Depuis des millénaires, le blé est un Organisme génétiquement modifié
Malheureusement, le productivisme devint le dogme d’une caste (ou d’une coterie) de hauts fonctionnaires du ministère qui imposèrent, sous couvert de compétences scientifiques, leurs points de vue, entraînant, hélas, de nombreux syndicalistes à les suivre et empêchant le développement de techniques plus efficaces. En conséquence, de nombreux agriculteurs furent incités, voire contraints à s’endetter pour financer leur « modernisation » (?) ; devenant alors de véritables serfs.
Certaines initiatives du ministère furent insensées tels les excès du remembrement, la destruction des haies du bocage, la rectification de cours d’eau, hier ruisseaux paisibles et utiles, devenant torrents dévastateurs entraînant l’érosion des sols ! En outre, l’emploi excessif des engrais, des pesticides et pas seulement aux Antilles, de l’irrigation provoque de graves pollutions des sols et des nappes phréatiques, ce qui met en danger la santé humaine.
La prise de conscience des problèmes environnementaux, atteignit lentement la France. Malheureusement, les premiers écologistes commirent l’erreur impardonnable de se focaliser de façon absurde sur le nucléaire, technique parfaitement maîtrisée, et restèrent aveugles aux drames de l’agriculture productiviste.
Ensuite, un démagogue « populiste » et gauchiste, centra sa critique contre les OGM. Certes, le développement de ceux-ci peut amener les agriculteurs à être soumis à certains groupes « semenciers ». Mais, la recherche génétique ne fait que continuer une évolution poursuivie depuis dix mille ans et il n’y a pas plus de risque de « contamination » que quand le blé que nous connaissons s’est développé à partir du blé sauvage, aujourd’hui presque disparu.
Enfin certains milieux « animalitaires » (Digard) connaissent les problèmes posés par le développement de choses monstrueuses telles l’élevage intensif, or ils s’attaquent surtout à des pratiques « anecdotiques » telles les corridas ou la chasse (surtout à courre).

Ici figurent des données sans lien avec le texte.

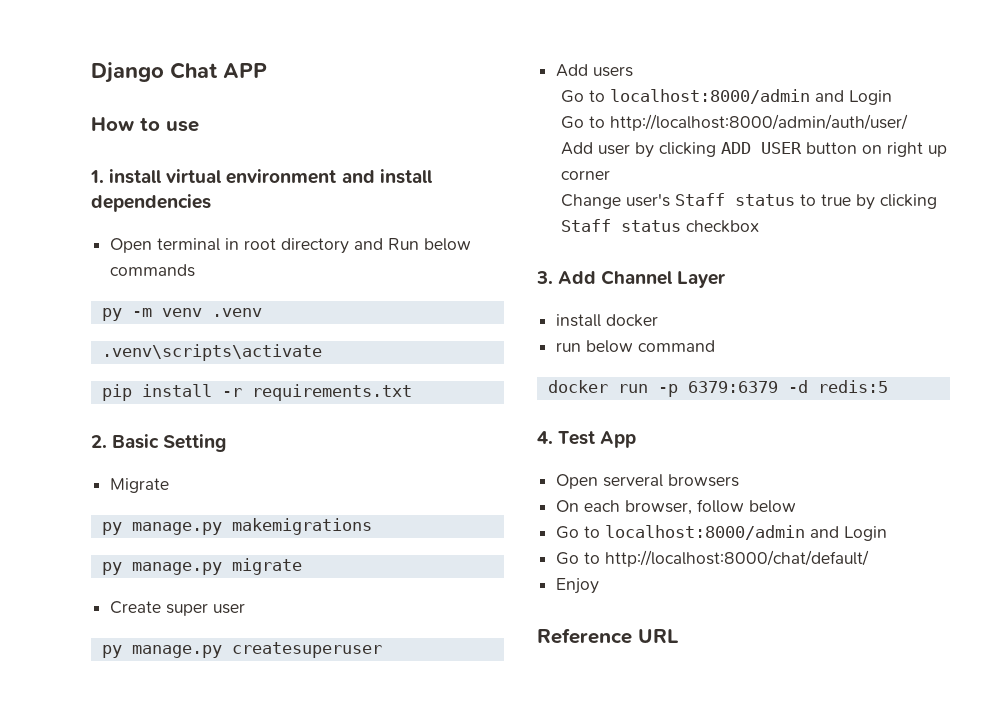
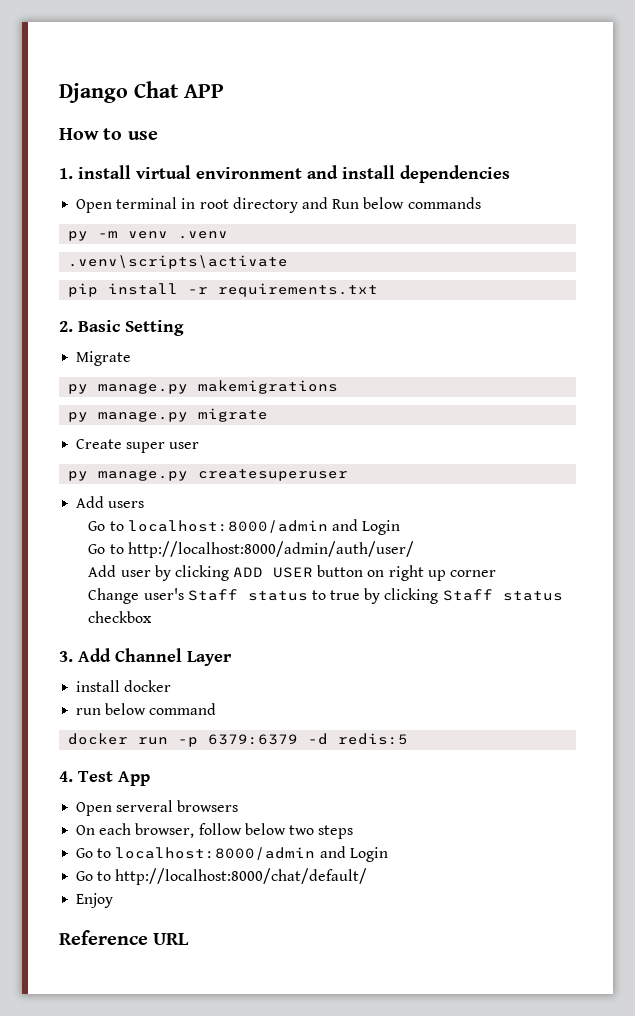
- On each browser, follow below
+ On each browser, follow below two steps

Il y a donc une série de fausses voies qui ont détourné l’attention des vrais problèmes, notamment de l’absurdité que sont, ou furent, l’élevage intensif qui pose de vrais problèmes éthiques, les porcheries industrielles, la pollution des rivières et aussi, la désertification excessive de certaines campagnes qui pose, elle aussi, un problème d’équilibre sociologique.